What is required – Where a line below holds the string "activities", copy that line.
[[ Available data open ]]
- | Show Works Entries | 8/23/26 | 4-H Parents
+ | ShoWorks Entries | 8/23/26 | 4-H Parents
[[ Available data closed ]]
[[ Available data open ]]
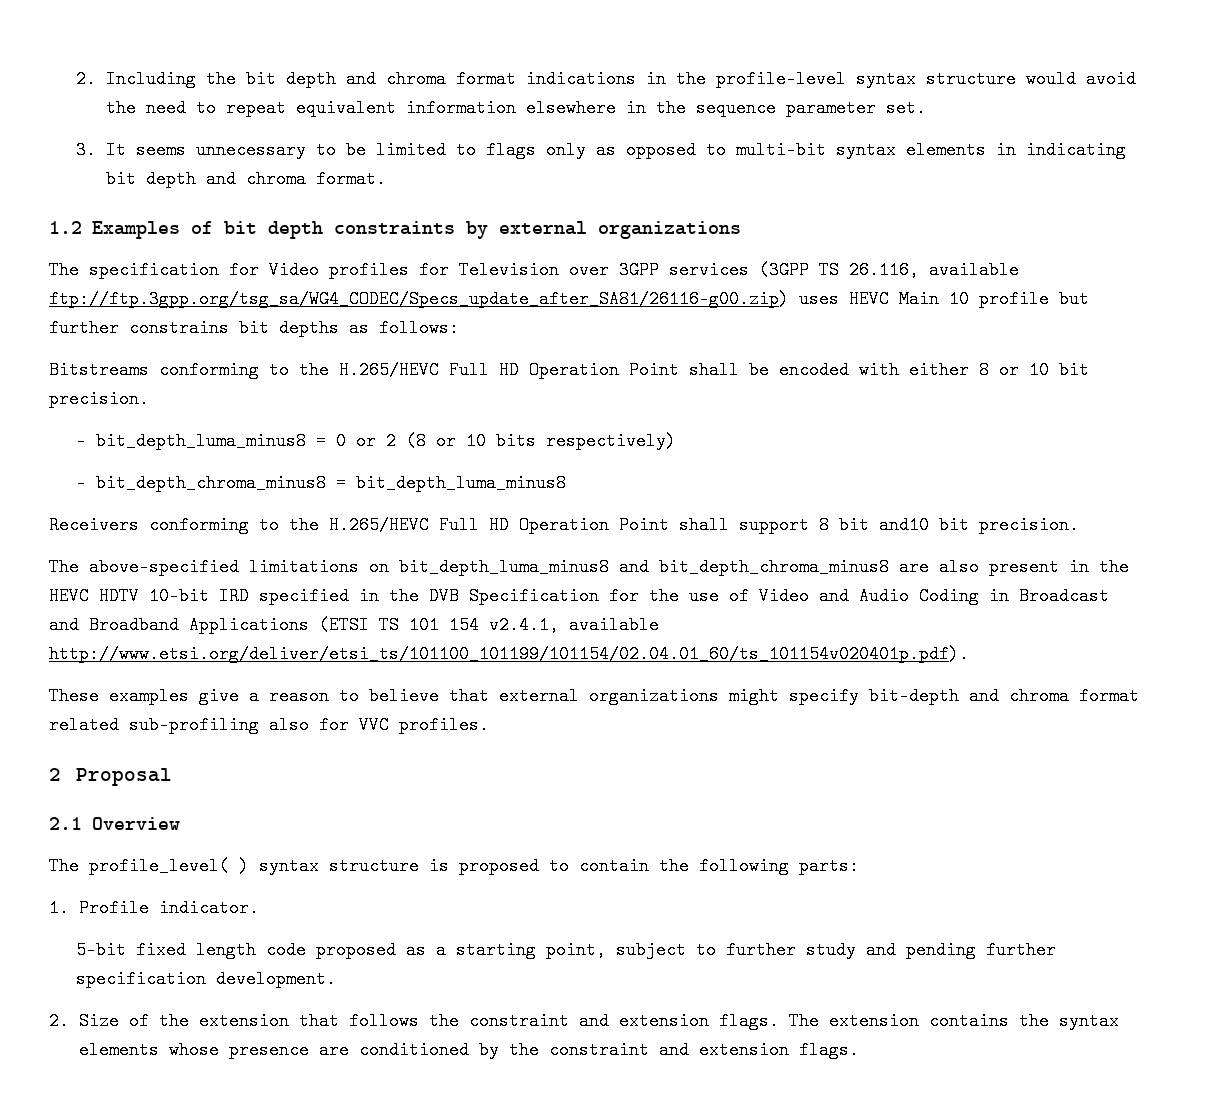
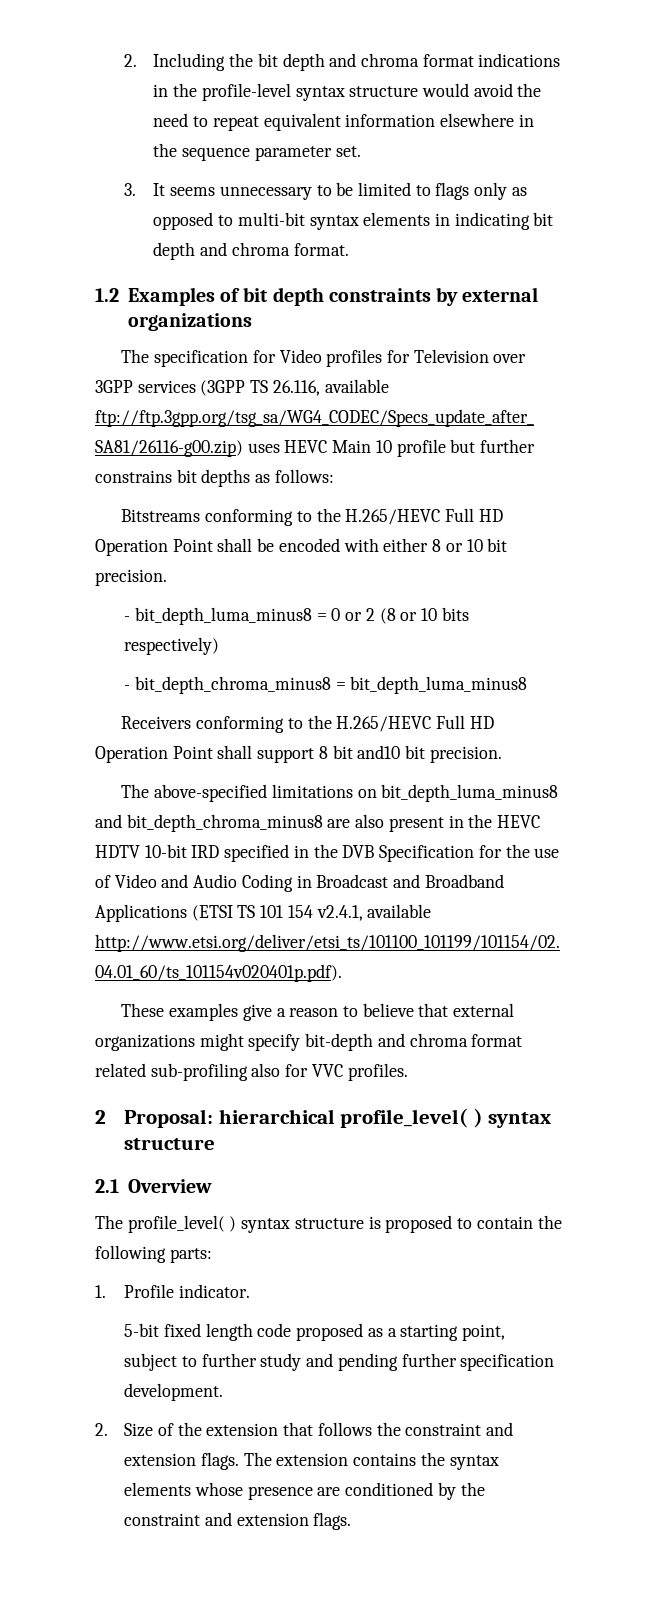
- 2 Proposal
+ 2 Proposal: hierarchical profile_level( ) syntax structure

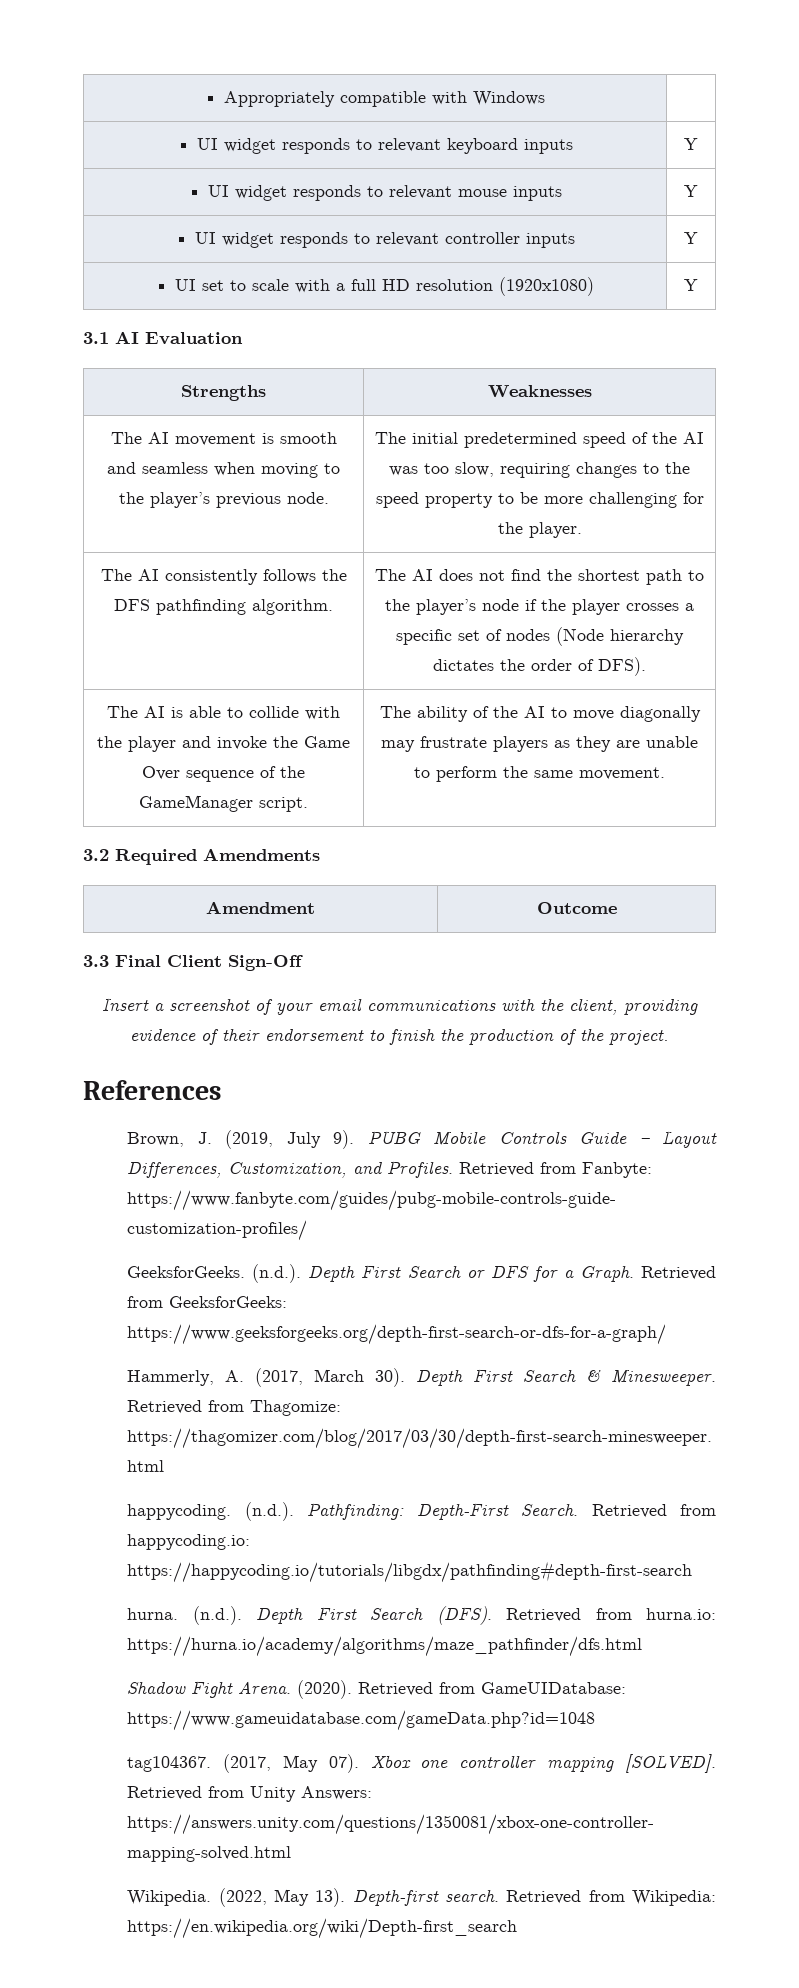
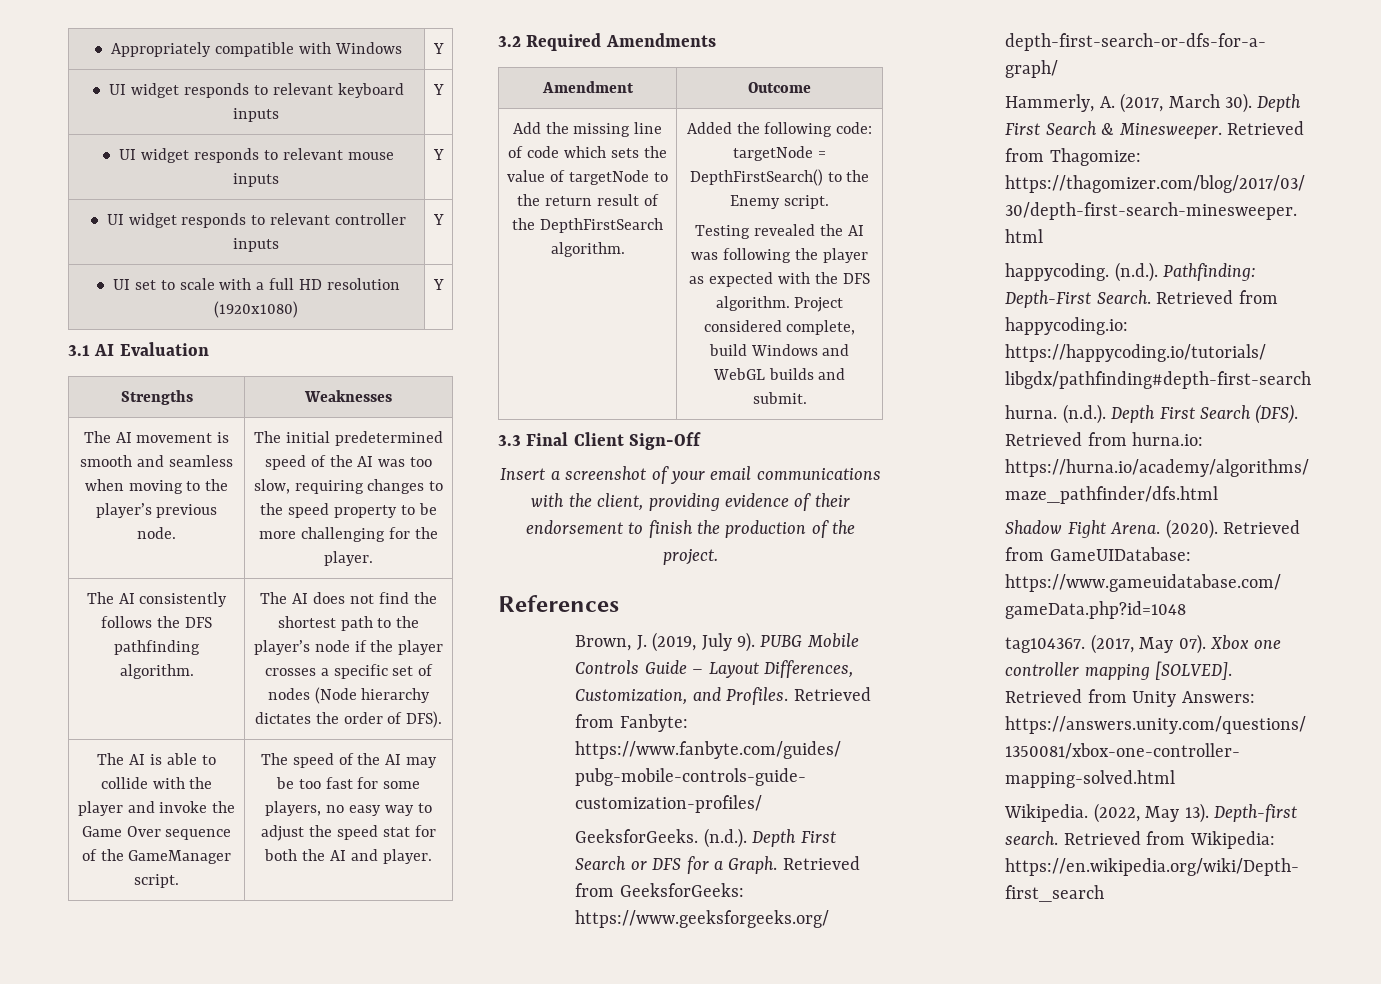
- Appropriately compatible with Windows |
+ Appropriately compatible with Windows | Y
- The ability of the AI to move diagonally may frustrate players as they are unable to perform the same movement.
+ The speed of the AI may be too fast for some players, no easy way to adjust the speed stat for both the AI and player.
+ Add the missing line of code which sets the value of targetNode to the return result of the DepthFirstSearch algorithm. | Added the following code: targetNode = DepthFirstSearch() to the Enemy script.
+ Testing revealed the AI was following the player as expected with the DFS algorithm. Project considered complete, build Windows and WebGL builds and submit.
[[ Available data closed ]]
[[ Available data open ]]
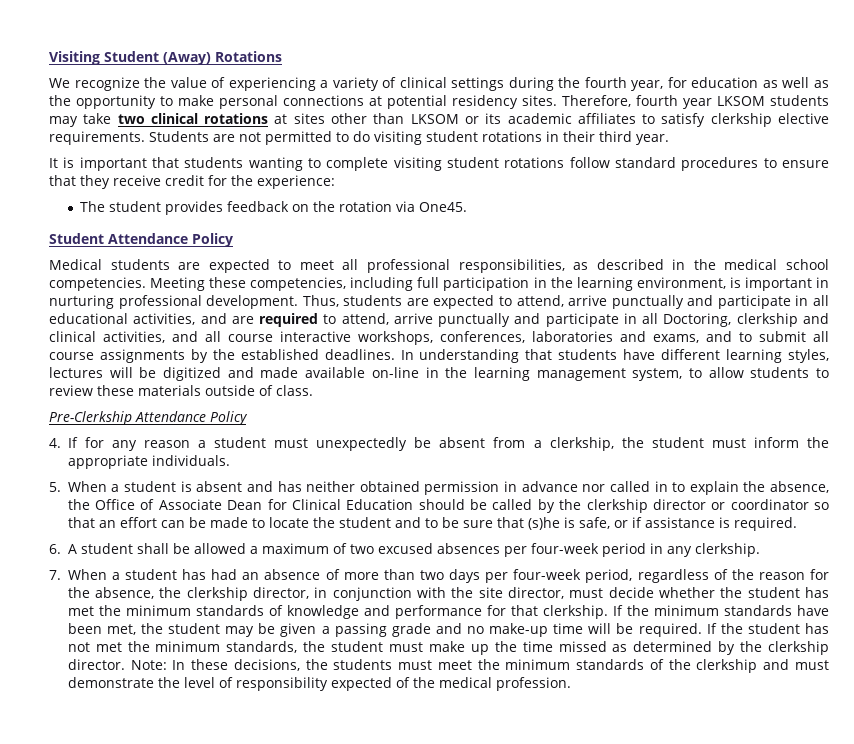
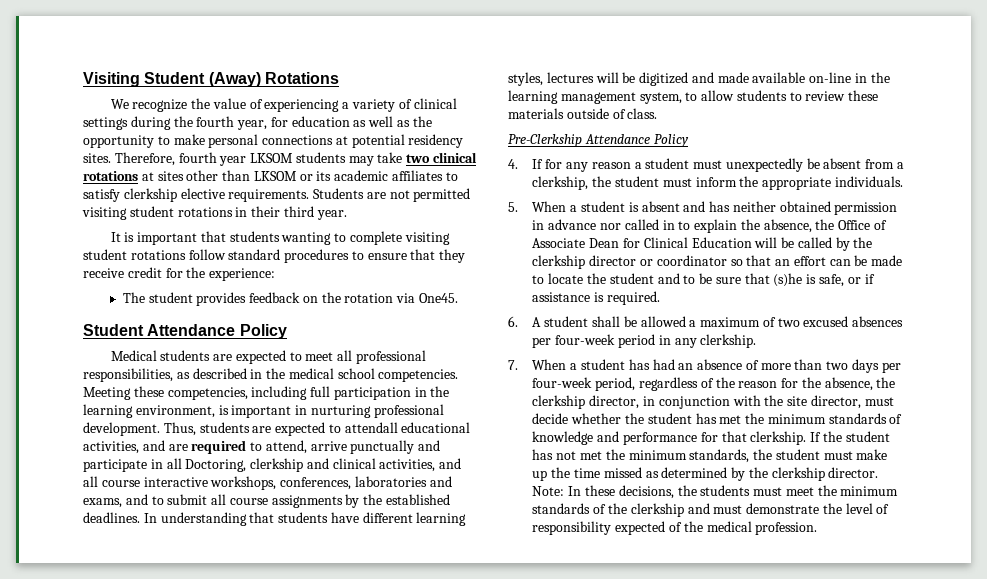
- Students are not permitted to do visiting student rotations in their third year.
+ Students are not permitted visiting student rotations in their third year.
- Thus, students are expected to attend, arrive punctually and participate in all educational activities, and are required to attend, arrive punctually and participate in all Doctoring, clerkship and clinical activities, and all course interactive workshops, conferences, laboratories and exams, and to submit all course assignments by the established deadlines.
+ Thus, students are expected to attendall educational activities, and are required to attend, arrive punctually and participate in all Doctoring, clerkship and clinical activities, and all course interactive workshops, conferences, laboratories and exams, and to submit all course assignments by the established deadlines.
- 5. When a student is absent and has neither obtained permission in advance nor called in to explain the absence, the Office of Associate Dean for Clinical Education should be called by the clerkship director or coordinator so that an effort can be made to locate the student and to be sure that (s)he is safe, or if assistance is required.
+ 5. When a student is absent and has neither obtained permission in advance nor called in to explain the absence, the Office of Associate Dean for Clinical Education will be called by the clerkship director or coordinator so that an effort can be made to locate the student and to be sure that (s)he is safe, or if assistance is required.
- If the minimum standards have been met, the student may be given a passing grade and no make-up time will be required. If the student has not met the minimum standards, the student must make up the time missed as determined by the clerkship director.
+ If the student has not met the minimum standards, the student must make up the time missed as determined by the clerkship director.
[[ Available data closed ]]
Exercise response –
- Thus, students are expected to attend, arrive punctually and participate in all educational activities, and are required to attend, arrive punctually and participate in all Doctoring, clerkship and clinical activities, and all course interactive workshops, conferences, laboratories and exams, and to submit all course assignments by the established deadlines.
+ Thus, students are expected to attendall educational activities, and are required to attend, arrive punctually and participate in all Doctoring, clerkship and clinical activities, and all course interactive workshops, conferences, laboratories and exams, and to submit all course assignments by the established deadlines.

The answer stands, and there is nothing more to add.